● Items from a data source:
---------------

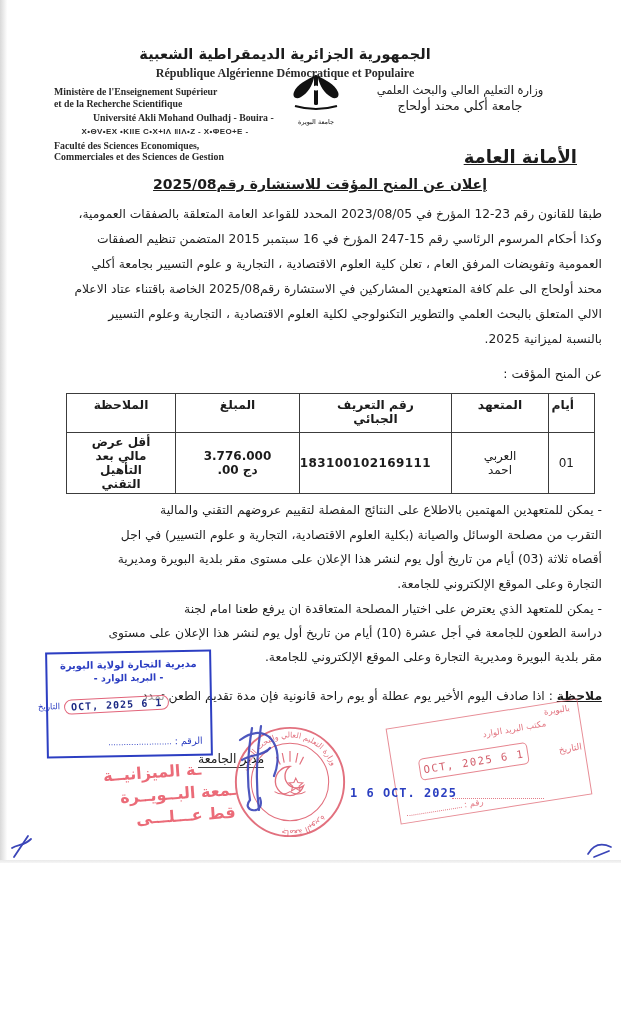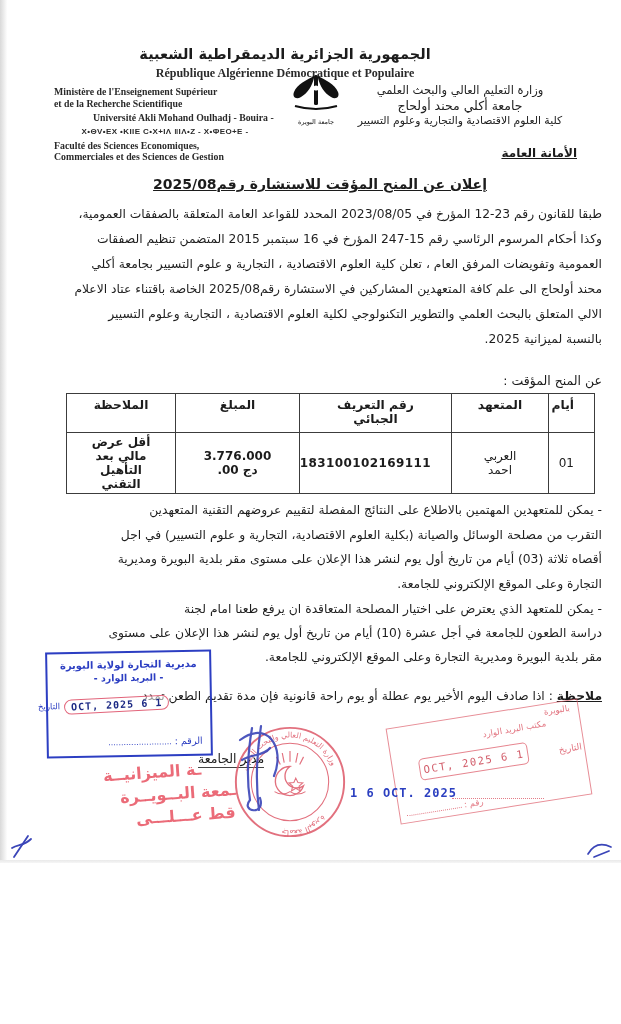--- a/index.html
+++ b/index.html
@@ -112,7 +112,6 @@
   <div class="abs hdr-right">
     <div class="r">وزارة التعليم العالي والبحث العلمي</div>
     <div class="r r2">جامعة أكلي محند أولحاج</div>
-    <div class="r r4">كلية العلوم الاقتصادية والتجارية وعلوم التسيير</div>
   </div>
 
   <div class="abs secretariat ar">الأمانة العامة</div>

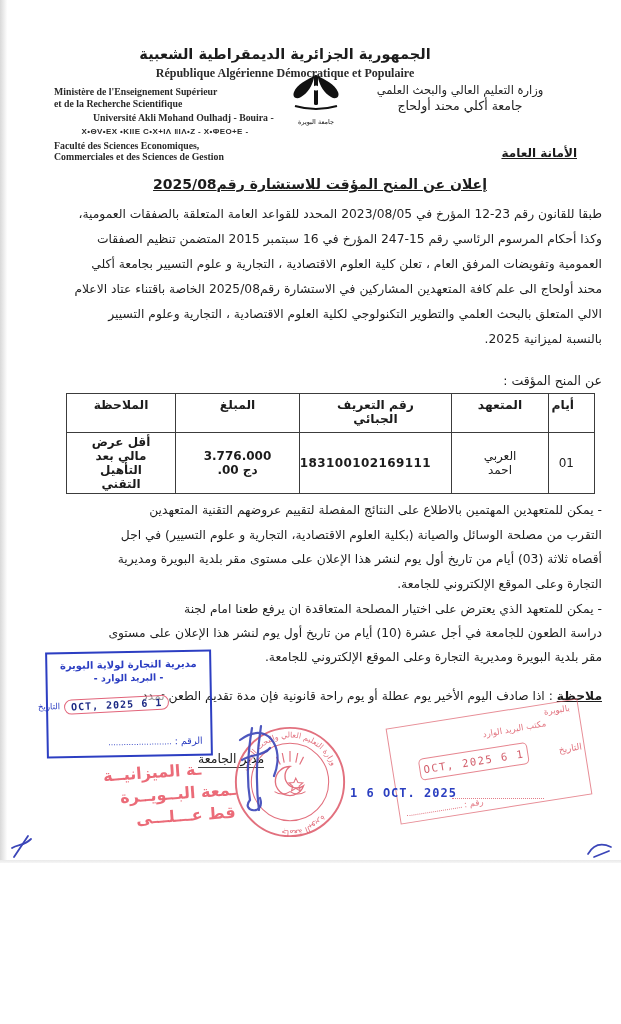--- a/index.html
+++ b/index.html
@@ -25,7 +25,7 @@
   .hdr-right .r2{font-size:12.5px;}
   .hdr-right .r4{font-size:10.8px;}
 
-  .secretariat{top:146px;right:44px;font-size:12px;font-weight:bold;text-decoration:underline;}
+  .secretariat{top:146px;right:44px;font-size:18px;font-weight:bold;text-decoration:underline;}
   .doc-title{top:176px;left:110px;width:420px;text-align:center;font-size:14px;font-weight:bold;text-decoration:underline;}
 
   .para{left:54px;width:548px;direction:rtl;text-align:right;font-size:12.3px;color:#1e1e1e;}

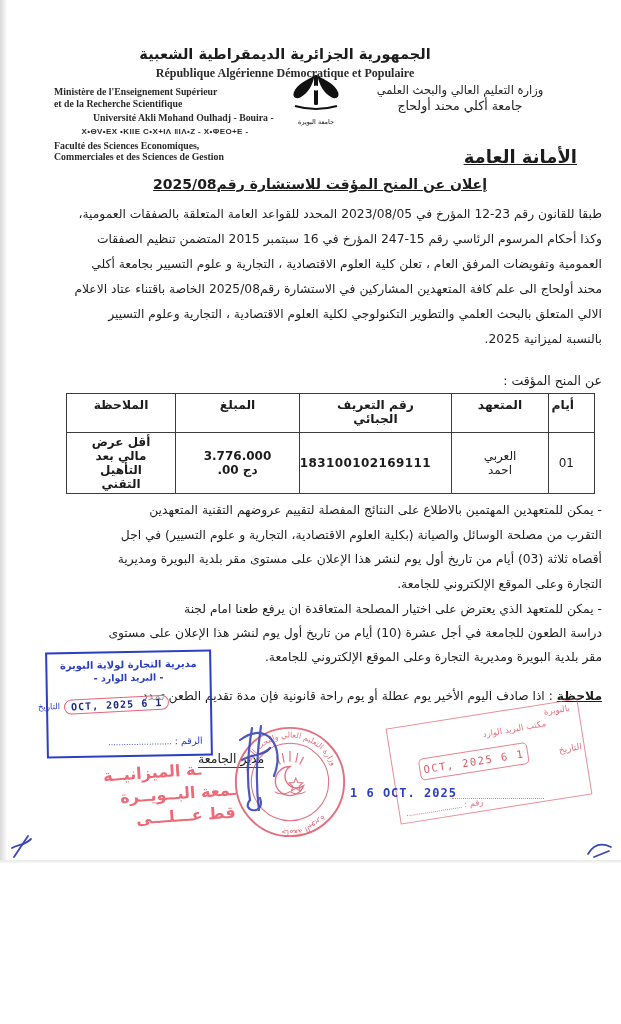--- a/index.html
+++ b/index.html
@@ -31,7 +31,7 @@
   .para{left:54px;width:548px;direction:rtl;text-align:right;font-size:12.3px;color:#1e1e1e;}
   .para .ln{height:25px;line-height:25px;white-space:nowrap;}
   .intro{top:202px;}
-  .lead-in{top:366px;left:54px;width:548px;direction:rtl;text-align:right;font-size:12.5px;margin-top:7px;}
+  .lead-in{top:366px;left:54px;width:548px;direction:rtl;text-align:right;font-size:12.5px;}
   .para2{top:498px;} .para2 .ln{height:24.5px;line-height:24.5px;}
   .para3{top:597px;} .para3 .ln{height:24px;line-height:24px;}
 

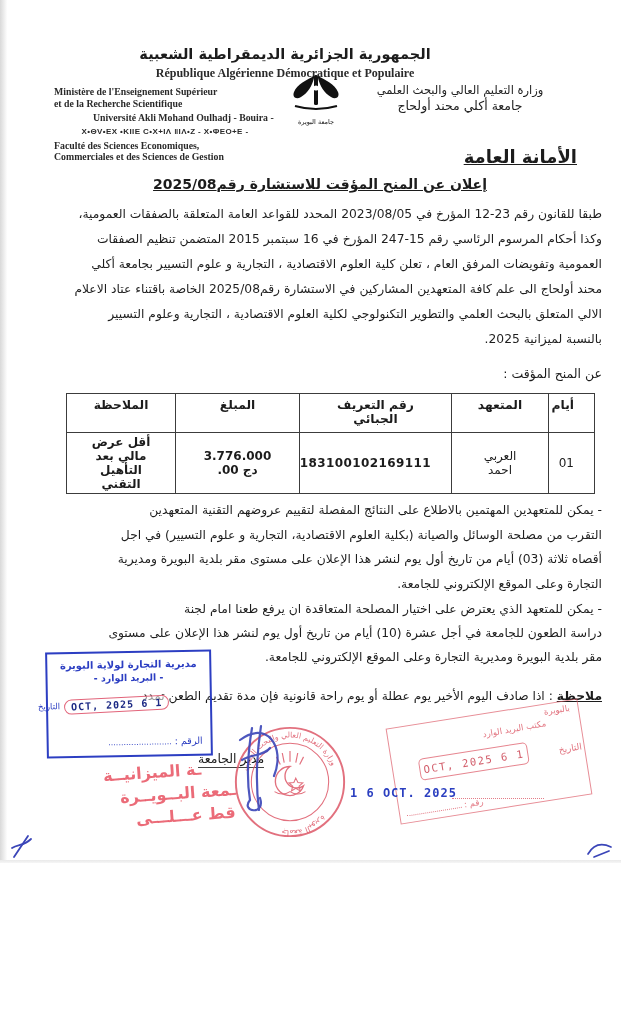--- a/index.html
+++ b/index.html
@@ -157,7 +157,7 @@
   </table>
 
   <div class="abs para para2">
-    <div class="ln ar">- يمكن للمتعهدين المهتمين بالاطلاع على النتائج المفصلة لتقييم عروضهم التقنية المتعهدين</div>
+    <div class="ln ar">- يمكن للمتعهدين المهتمين بالاطلاع على النتائج المفصلة لتقييم عروضهم التقني والمالية</div>
     <div class="ln ar">التقرب من مصلحة الوسائل والصيانة (بكلية العلوم الاقتصادية، التجارية و علوم التسيير) في اجل</div>
     <div class="ln ar">أقصاه ثلاثة (03) أيام من تاريخ أول يوم لنشر هذا الإعلان على مستوى مقر بلدية البويرة ومديرية</div>
     <div class="ln ar">التجارة وعلى الموقع الإلكتروني للجامعة.</div>

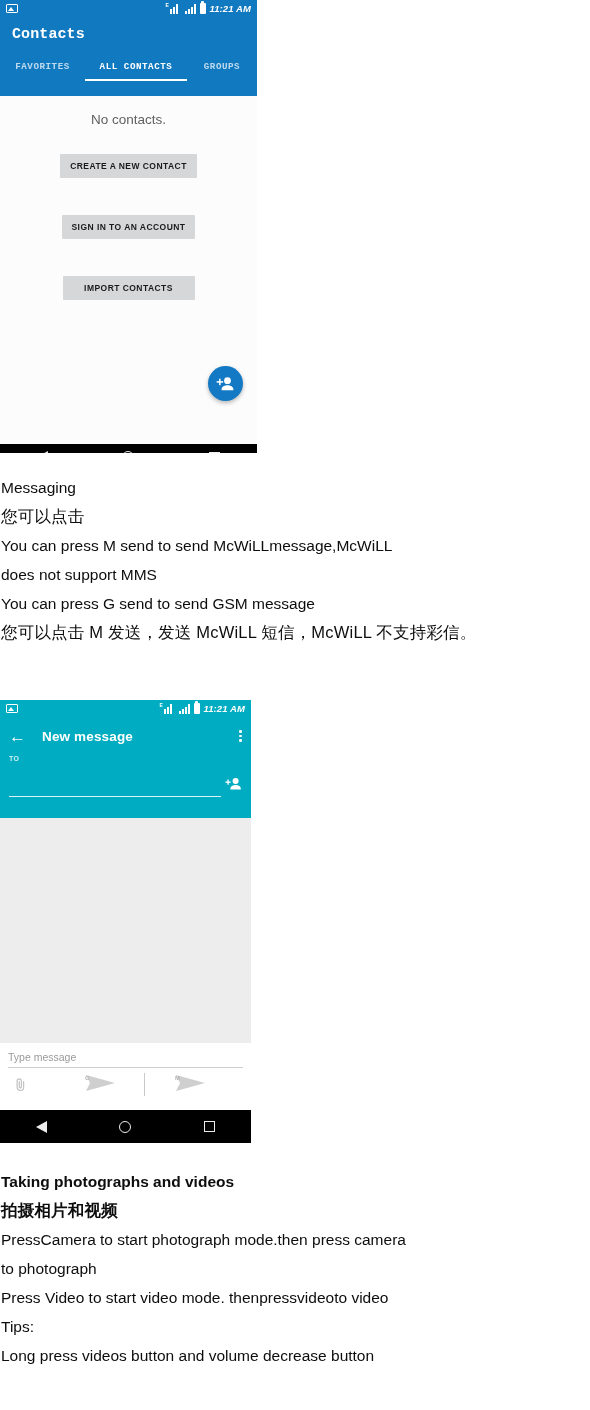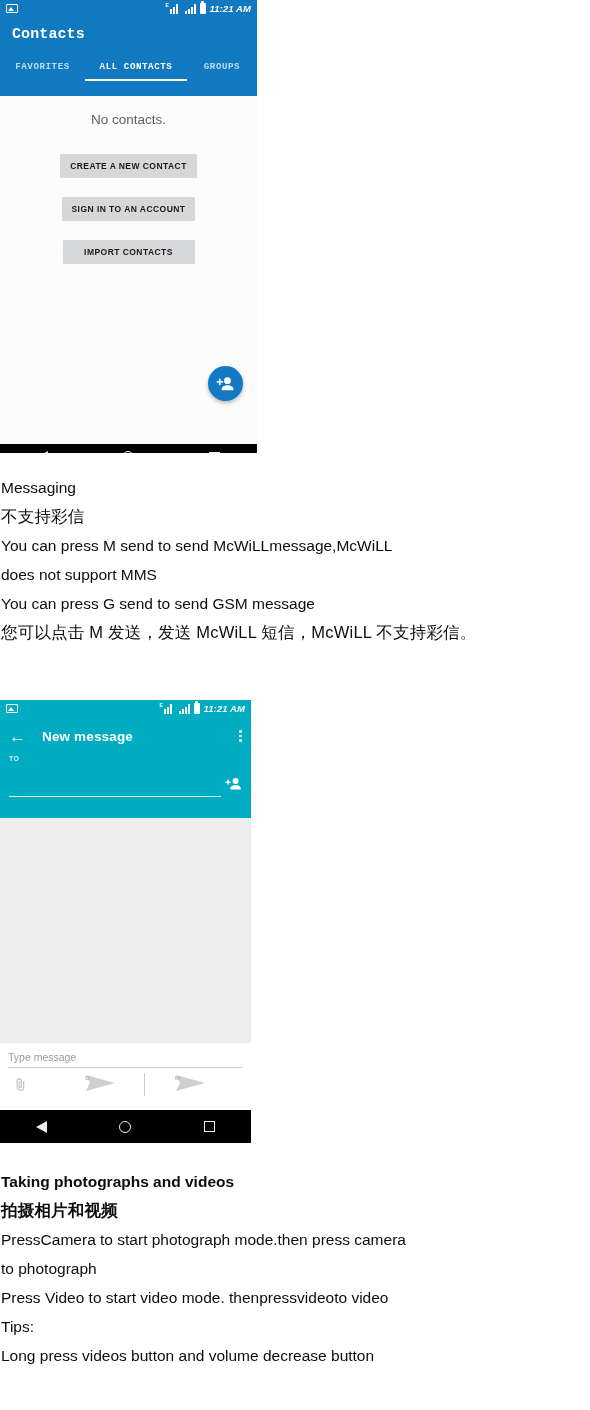--- a/index.html
+++ b/index.html
@@ -138,7 +138,7 @@
     display: flex;
     flex-direction: column;
     align-items: center;
-    gap: 19px;
+    gap: 37px;
   }
   .ct-btn {
     background: #d6d7d8;

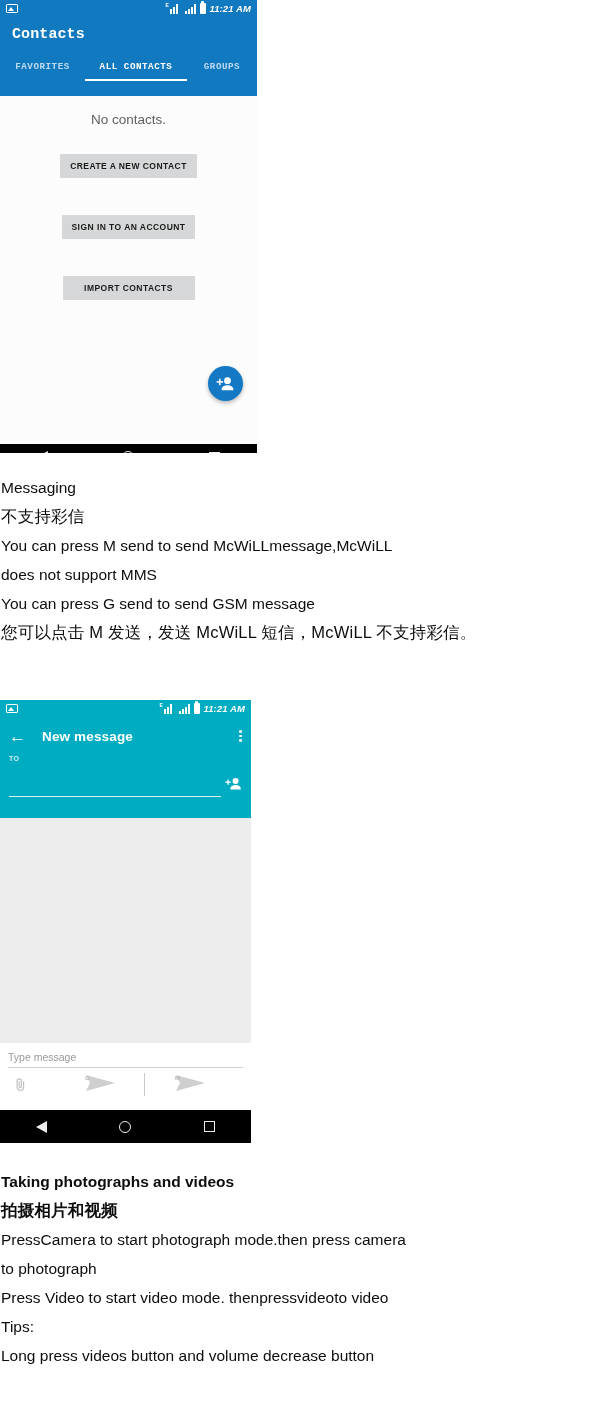--- a/index.html
+++ b/index.html
@@ -324,7 +324,7 @@
 
 <div class="doc-block" style="top:473px;">
   <div class="doc-line">Messaging</div>
-  <div class="doc-line cjk">不支持彩信</div>
+  <div class="doc-line cjk">您可以点击</div>
   <div class="doc-line">You can press M send to send McWiLLmessage,McWiLL</div>
   <div class="doc-line">does not support MMS</div>
   <div class="doc-line">You can press G send to send GSM message</div>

---------------

● Task goal:
Copy nothing but the lines from the start of the entries through the line with "والتجارية وعلوم التسيير</div>". Write them out exactly, without pictures.

● Response below:
--- a/index.html
+++ b/index.html
@@ -112,7 +112,6 @@
   <div class="abs hdr-right">
     <div class="r">وزارة التعليم العالي والبحث العلمي</div>
     <div class="r r2">جامعة أكلي محند أولحاج</div>
-    <div class="r r4">كلية العلوم الاقتصادية والتجارية وعلوم التسيير</div>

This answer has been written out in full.